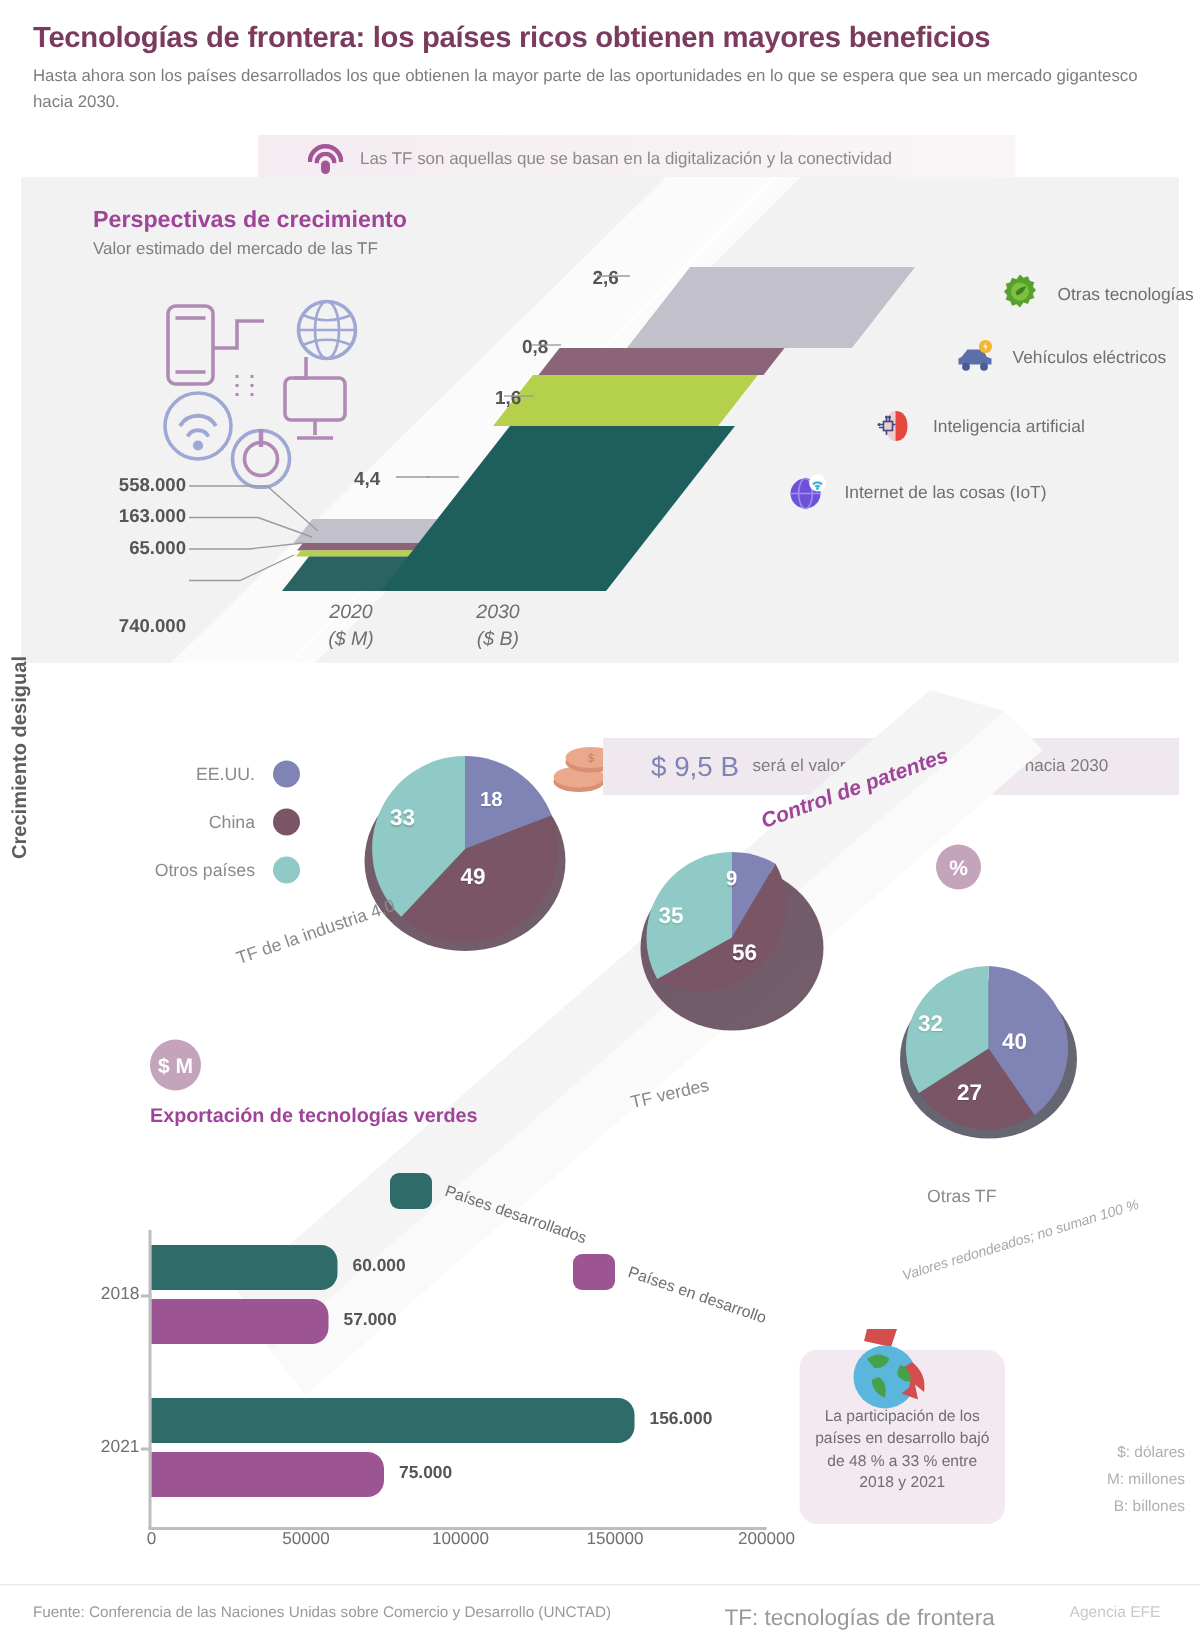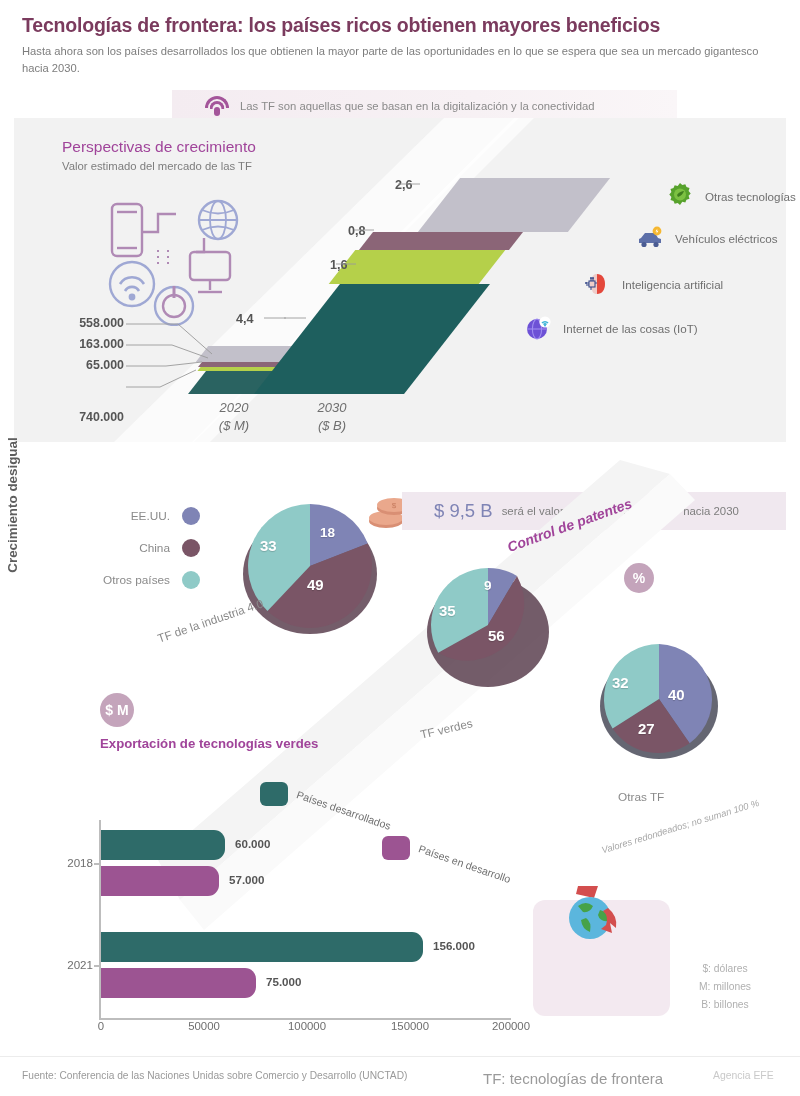--- a/index.html
+++ b/index.html
@@ -33,21 +33,21 @@
   .wifi-ico i.b { width:15px; height:8px; top:6px; }
   .wifi-ico i.c {
     width:6px; height:9px; top:12px; border:none;
     background:#a4559a; border-radius:3px 3px 3px 3px; }
   
   #panel1 {
     position:absolute; left:14px; top:118px; width:772px; height:324px;
     background:#f2f2f2;
   }
   #p1-title {
-    position:absolute; left:48px; top:20px; font-size:15.5px; font-weight:normal;
+    position:absolute; left:48px; top:20px; font-size:15.5px; font-weight:bold;
     color:#a0449a;
   }
   #p1-sub { position:absolute; left:48px; top:42px; font-size:11.3px; color:#7d7d7d; }
   
   #p1-band {
     position:absolute; left:0; top:0; width:100%; height:100%;
     overflow:hidden; pointer-events:none;
   }
   
   #net-icon { position:absolute; left:92px; top:78px; width:150px; height:130px; }
@@ -147,21 +147,21 @@
     position:absolute; left:533px; top:900px; width:137px; height:116px;
     background:#f3e9f0; border-radius:12px; text-align:center;
   }
   #globe-card .txt {
     position:absolute; left:6px; top:38px; width:125px; font-size:10.4px;
     color:#6f6f6f; line-height:1.42;
   }
   #globe-ico { position:absolute; left:23px; top:-16px; width:82px; height:62px; }
   #abbr {
     position:absolute; left:660px; top:960px; width:130px; font-size:10.3px;
-    color:#b0b0b0; line-height:1.75; text-align:center;
+    color:#b0b0b0; line-height:1.75; text-align:right;
   }
   
   #footer {
     position:absolute; left:0; top:1056px; width:800px; height:40px;
     border-top:1px solid #ececec;
   }
   #footer .src { position:absolute; left:22px; top:13px; font-size:10.2px; color:#9a9a9a; }
   #footer .mid { position:absolute; left:483px; top:13px; font-size:15px; color:#9a9a9a; }
   #footer .efe { position:absolute; left:713px; top:13px; font-size:10.4px; color:#c9c9c9; }
 </style>
@@ -461,20 +461,21 @@
   <div class="xtick" style="left:410px">200000</div>
 </div>
 
 <div id="globe-card">
   <svg id="globe-ico" viewBox="0 0 82 62">
     <path d="M22 2 h20 l-4 12 -18 -4z" fill="#d34e4e"></path>
     <circle cx="34" cy="34" r="21" fill="#5bb6dd"></circle>
     <path d="M22 22 q8 -6 15 0 q-3 7 -10 6 z M30 34 q6 4 4 14 q-8 -3 -9 -12z M44 26 q9 2 8 11 q-8 1 -10 -6z" fill="#46a248"></path>
     <path d="M52 24 q10 8 8 20 l-6 -5 2 10 -11 -4 5 -4 q3 -9 -3 -14z" fill="#d34e4e"></path>
   </svg>
+  <div class="txt">La participación de los países en desarrollo bajó de 48 % a 33 % entre 2018 y 2021</div>
 </div>
 
 <div id="abbr">
   <div>$: dólares</div>
   <div>M: millones</div>
   <div>B: billones</div>
 </div>
 
 <div id="footer">
   <span class="src">Fuente: Conferencia de las Naciones Unidas sobre Comercio y Desarrollo (UNCTAD)</span>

-----

Directions for this task:
Only the lines from the one containing "color:#b0b0b0; line-height:1.75; text-align:right;" through the end of the material should be copied, exactly as they stand; please keep both ends.

Response below:
+    color:#b0b0b0; line-height:1.75; text-align:right;
   }
   
   #footer {
     position:absolute; left:0; top:1056px; width:800px; height:40px;
     border-top:1px solid #ececec;
   }
   #footer .src { position:absolute; left:22px; top:13px; font-size:10.2px; color:#9a9a9a; }
   #footer .mid { position:absolute; left:483px; top:13px; font-size:15px; color:#9a9a9a; }
   #footer .efe { position:absolute; left:713px; top:13px; font-size:10.4px; color:#c9c9c9; }
 </style>
@@ -461,20 +461,21 @@
   <div class="xtick" style="left:410px">200000</div>
 </div>
 
 <div id="globe-card">
   <svg id="globe-ico" viewBox="0 0 82 62">
     <path d="M22 2 h20 l-4 12 -18 -4z" fill="#d34e4e"></path>
     <circle cx="34" cy="34" r="21" fill="#5bb6dd"></circle>
     <path d="M22 22 q8 -6 15 0 q-3 7 -10 6 z M30 34 q6 4 4 14 q-8 -3 -9 -12z M44 26 q9 2 8 11 q-8 1 -10 -6z" fill="#46a248"></path>
     <path d="M52 24 q10 8 8 20 l-6 -5 2 10 -11 -4 5 -4 q3 -9 -3 -14z" fill="#d34e4e"></path>
   </svg>
+  <div class="txt">La participación de los países en desarrollo bajó de 48 % a 33 % entre 2018 y 2021</div>
 </div>
 
 <div id="abbr">
   <div>$: dólares</div>
   <div>M: millones</div>
   <div>B: billones</div>
 </div>
 
 <div id="footer">
   <span class="src">Fuente: Conferencia de las Naciones Unidas sobre Comercio y Desarrollo (UNCTAD)</span>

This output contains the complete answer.